**Task brief**
In the data below, the answer is the run of lines from the line containing "align-items: center ->" through the line containing "-> <div> <span>Direction", both included; print it exactly and nothing else.
◇ ◇ ◇
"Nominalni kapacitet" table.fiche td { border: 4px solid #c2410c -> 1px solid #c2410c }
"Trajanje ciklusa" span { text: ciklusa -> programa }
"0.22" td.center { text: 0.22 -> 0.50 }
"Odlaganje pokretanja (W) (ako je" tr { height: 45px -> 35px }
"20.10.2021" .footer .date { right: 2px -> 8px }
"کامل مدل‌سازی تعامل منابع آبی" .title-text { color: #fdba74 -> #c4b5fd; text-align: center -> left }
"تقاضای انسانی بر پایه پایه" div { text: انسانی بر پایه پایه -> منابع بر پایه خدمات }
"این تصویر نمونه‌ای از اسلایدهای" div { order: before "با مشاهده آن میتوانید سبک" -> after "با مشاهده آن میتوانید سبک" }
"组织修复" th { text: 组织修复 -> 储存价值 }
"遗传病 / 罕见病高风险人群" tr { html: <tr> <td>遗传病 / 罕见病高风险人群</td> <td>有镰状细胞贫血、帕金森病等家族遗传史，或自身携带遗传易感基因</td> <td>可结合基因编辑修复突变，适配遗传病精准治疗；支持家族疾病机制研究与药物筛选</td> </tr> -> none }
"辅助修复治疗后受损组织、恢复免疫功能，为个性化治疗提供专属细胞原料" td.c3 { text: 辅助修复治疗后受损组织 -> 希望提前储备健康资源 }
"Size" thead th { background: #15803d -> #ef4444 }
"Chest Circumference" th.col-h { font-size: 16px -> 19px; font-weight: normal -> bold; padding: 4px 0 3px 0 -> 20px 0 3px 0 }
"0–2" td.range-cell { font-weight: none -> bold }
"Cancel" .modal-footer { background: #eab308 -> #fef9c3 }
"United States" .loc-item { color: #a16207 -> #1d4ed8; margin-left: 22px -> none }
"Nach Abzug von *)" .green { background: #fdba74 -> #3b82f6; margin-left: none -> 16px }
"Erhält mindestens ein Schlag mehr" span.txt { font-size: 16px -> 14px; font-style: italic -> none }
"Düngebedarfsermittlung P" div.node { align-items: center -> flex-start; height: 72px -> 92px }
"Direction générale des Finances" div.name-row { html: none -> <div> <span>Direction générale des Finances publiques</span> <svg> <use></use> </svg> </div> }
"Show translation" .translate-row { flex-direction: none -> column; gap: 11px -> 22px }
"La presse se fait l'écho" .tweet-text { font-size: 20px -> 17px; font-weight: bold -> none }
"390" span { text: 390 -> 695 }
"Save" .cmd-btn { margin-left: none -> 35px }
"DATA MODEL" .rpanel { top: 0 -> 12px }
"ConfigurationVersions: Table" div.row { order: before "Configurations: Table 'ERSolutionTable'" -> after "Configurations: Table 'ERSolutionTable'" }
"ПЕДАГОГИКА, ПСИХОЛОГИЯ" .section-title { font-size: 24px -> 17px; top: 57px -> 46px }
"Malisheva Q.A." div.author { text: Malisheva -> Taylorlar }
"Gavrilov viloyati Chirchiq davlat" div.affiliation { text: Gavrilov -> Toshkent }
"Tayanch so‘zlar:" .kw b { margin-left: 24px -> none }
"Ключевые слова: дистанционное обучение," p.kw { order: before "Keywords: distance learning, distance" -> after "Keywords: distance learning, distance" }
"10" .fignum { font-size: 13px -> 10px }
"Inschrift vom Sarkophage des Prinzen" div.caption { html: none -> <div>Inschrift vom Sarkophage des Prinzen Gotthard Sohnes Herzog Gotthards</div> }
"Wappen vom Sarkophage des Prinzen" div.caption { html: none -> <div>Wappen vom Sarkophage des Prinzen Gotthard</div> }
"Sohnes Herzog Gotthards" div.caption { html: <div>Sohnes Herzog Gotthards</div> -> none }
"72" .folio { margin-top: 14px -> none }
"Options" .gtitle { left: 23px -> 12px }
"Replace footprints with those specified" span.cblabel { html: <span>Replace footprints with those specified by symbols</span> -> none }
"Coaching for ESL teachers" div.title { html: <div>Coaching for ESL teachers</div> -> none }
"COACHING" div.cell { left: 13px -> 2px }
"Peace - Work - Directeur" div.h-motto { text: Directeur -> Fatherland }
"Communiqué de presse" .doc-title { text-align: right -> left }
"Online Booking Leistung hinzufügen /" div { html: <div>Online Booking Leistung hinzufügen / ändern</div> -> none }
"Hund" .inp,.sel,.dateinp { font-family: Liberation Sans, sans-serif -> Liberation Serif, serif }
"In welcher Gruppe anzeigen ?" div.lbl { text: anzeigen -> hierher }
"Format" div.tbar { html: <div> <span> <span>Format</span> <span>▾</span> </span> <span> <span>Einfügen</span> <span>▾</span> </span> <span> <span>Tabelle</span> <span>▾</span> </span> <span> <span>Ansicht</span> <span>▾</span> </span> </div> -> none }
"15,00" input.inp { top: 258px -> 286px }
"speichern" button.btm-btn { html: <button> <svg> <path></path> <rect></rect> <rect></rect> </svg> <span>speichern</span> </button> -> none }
◇ ◇ ◇
**Output of the task**
"Düngebedarfsermittlung P" div.node { align-items: center -> flex-start; height: 72px -> 92px }
"Direction générale des Finances" div.name-row { html: none -> <div> <span>Direction générale des Finances publiques</span> <svg> <use></use> </svg> </div> }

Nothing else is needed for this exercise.